Os alvos brasileiros das sanções são Victor Henrique de Oliveira Shimada (Shimada) e Stella Stefanie Nunes Henrique de Oliveira (Stella).
Os Estados Unidos acusam Shimada de ser o “elo fundamental” do PCC com membros da facção na Flórida, que teria lavado mais de US$ 30 milhões em “diversas cidades” dos Estados Unidos.
Ele seria o dono da empresa Victory Trading, também sancionada pelo Ofac.

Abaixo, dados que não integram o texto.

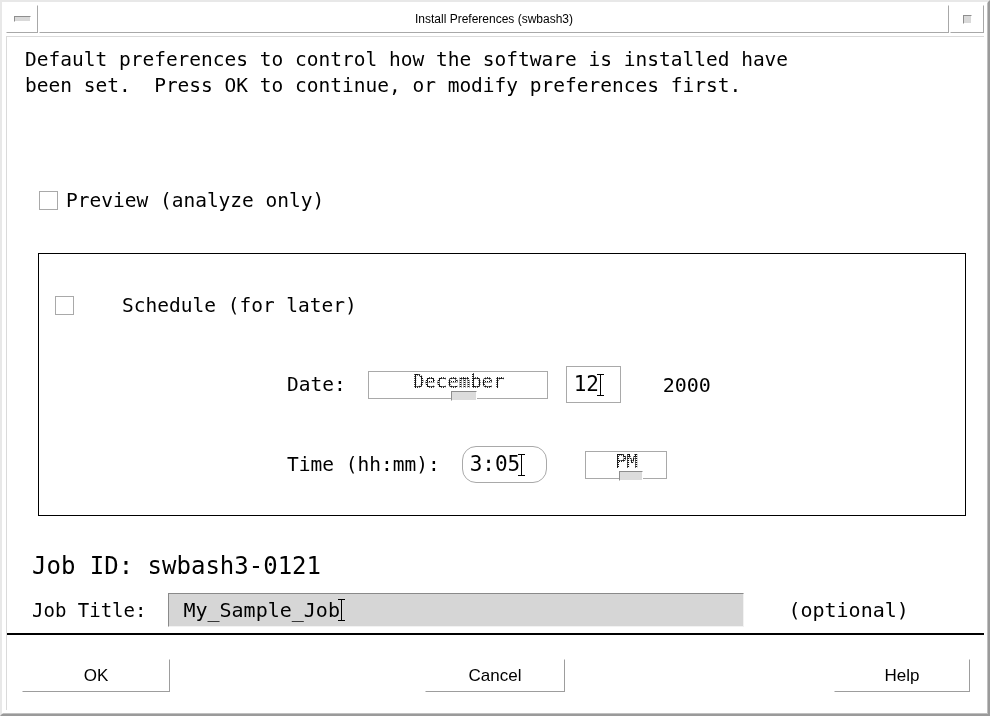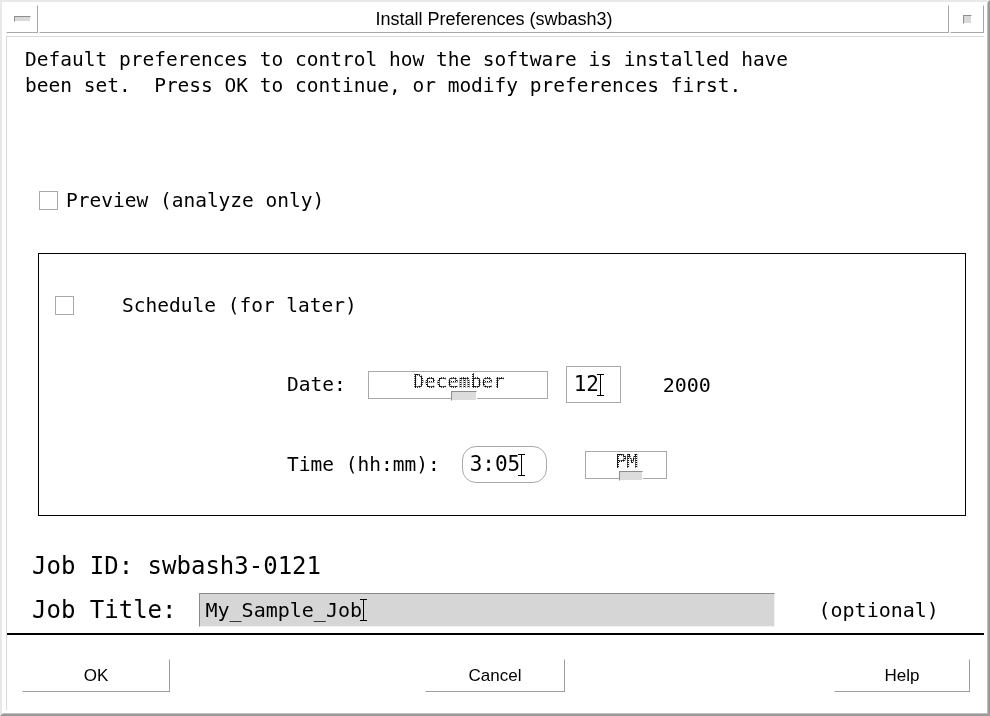--- a/index.html
+++ b/index.html
@@ -102,7 +102,7 @@
     align-items: center;
     justify-content: center;
     font-family: "Liberation Sans", sans-serif;
-    font-size: 18px;
+    font-size: 12px;
     color: #000000;
     letter-spacing: 0px;
     margin: 0 1px;

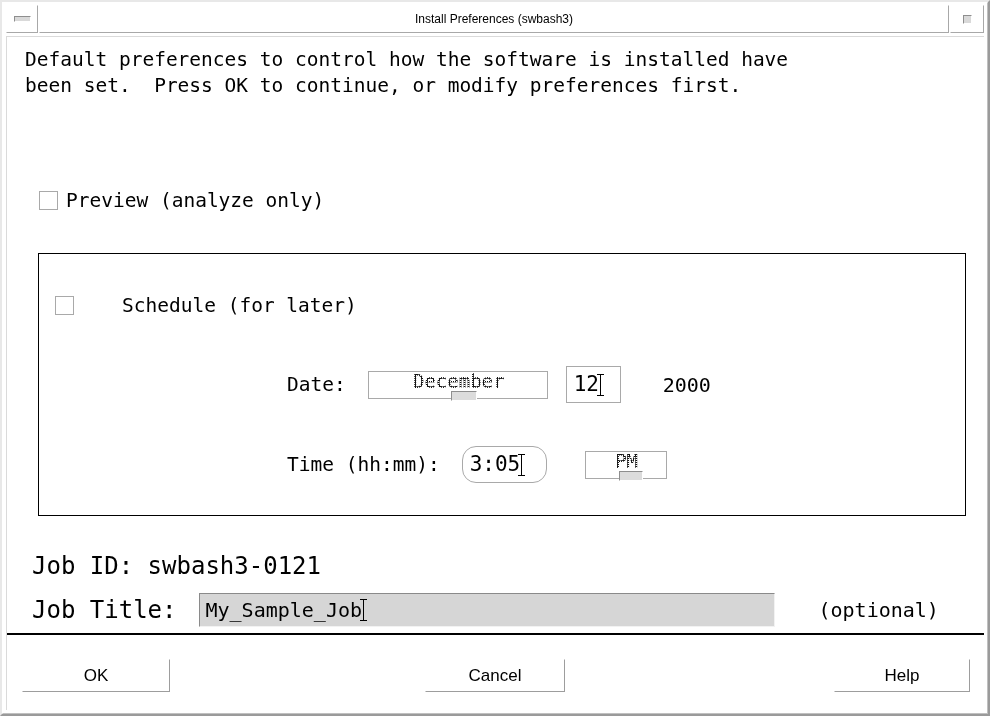--- a/index.html
+++ b/index.html
@@ -316,7 +316,7 @@
   }
   #job-title-label {
     font-family: "DejaVu Sans Mono", monospace;
-    font-size: 24px;
+    font-size: 19px;
     color: #000000;
     white-space: pre;
     line-height: 1;

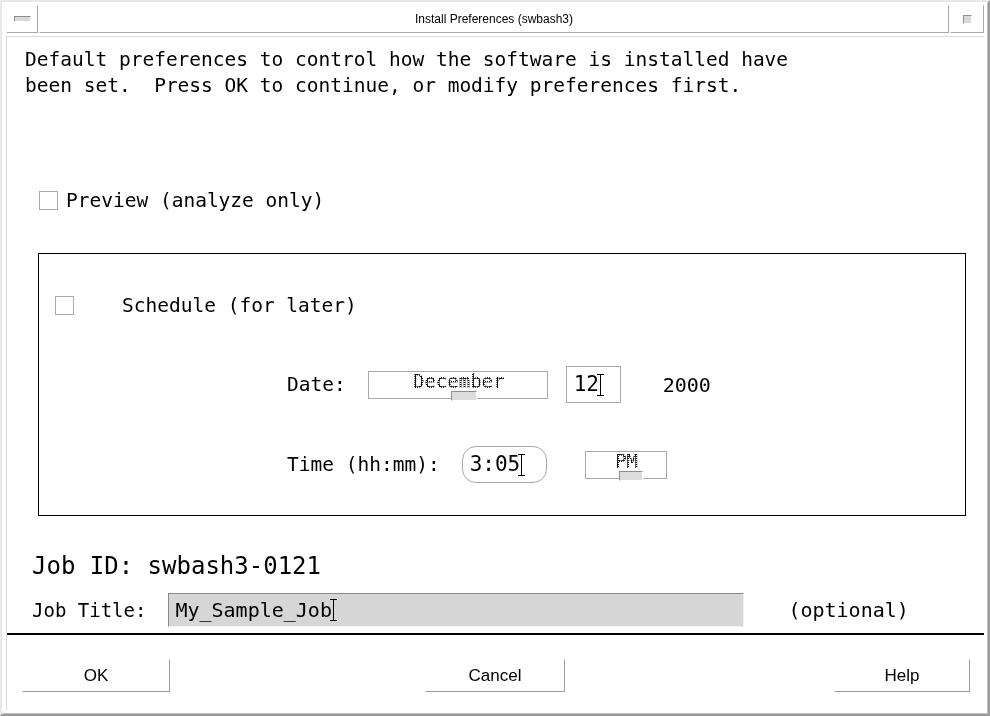--- a/index.html
+++ b/index.html
@@ -333,7 +333,7 @@
     border-bottom: 1px solid #f2f2f2;
     display: flex;
     align-items: center;
-    padding-left: 6px;
+    padding-left: 14px;
     font-family: "DejaVu Sans Mono", monospace;
     font-size: 20px;
     color: #000000;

Stella é acusada pelos Estados Unidos de ter trabalhado como “secretária” de Shimada, sendo ainda sua parente.
A Ofac aplicou sanções ainda a 4 empresas supostamente ligadas a Shimada - a Victory Trading Intermediação de Negócios Cobranças e Tecnologia Ltda; a Pixwave Soluções de Pagamentos Ltda; a Wave Construções Inteligentes Ltda; e a Avenidas Flutuantes Unipessoal Ltda.
A Victory Trading e a Pixwave são empresas de serviços financeiros; a Wave é uma construtora; e a Avenidas Flutuantes é uma empresa de transporte e armazenagem com sede perto de Lisboa, Portugal.
Como resultado das sanções, estão bloqueados todos os bens das pessoas e empresas alvos, que estejam nos Estados Unidos ou sob controle de pessoas do país.
“Além disso, instituições financeiras e outras pessoas podem estar sujeitas a sanções por se envolverem em certas transações ou atividades envolvendo pessoas designadas ou bloqueadas”, diz comunicado da Ofac.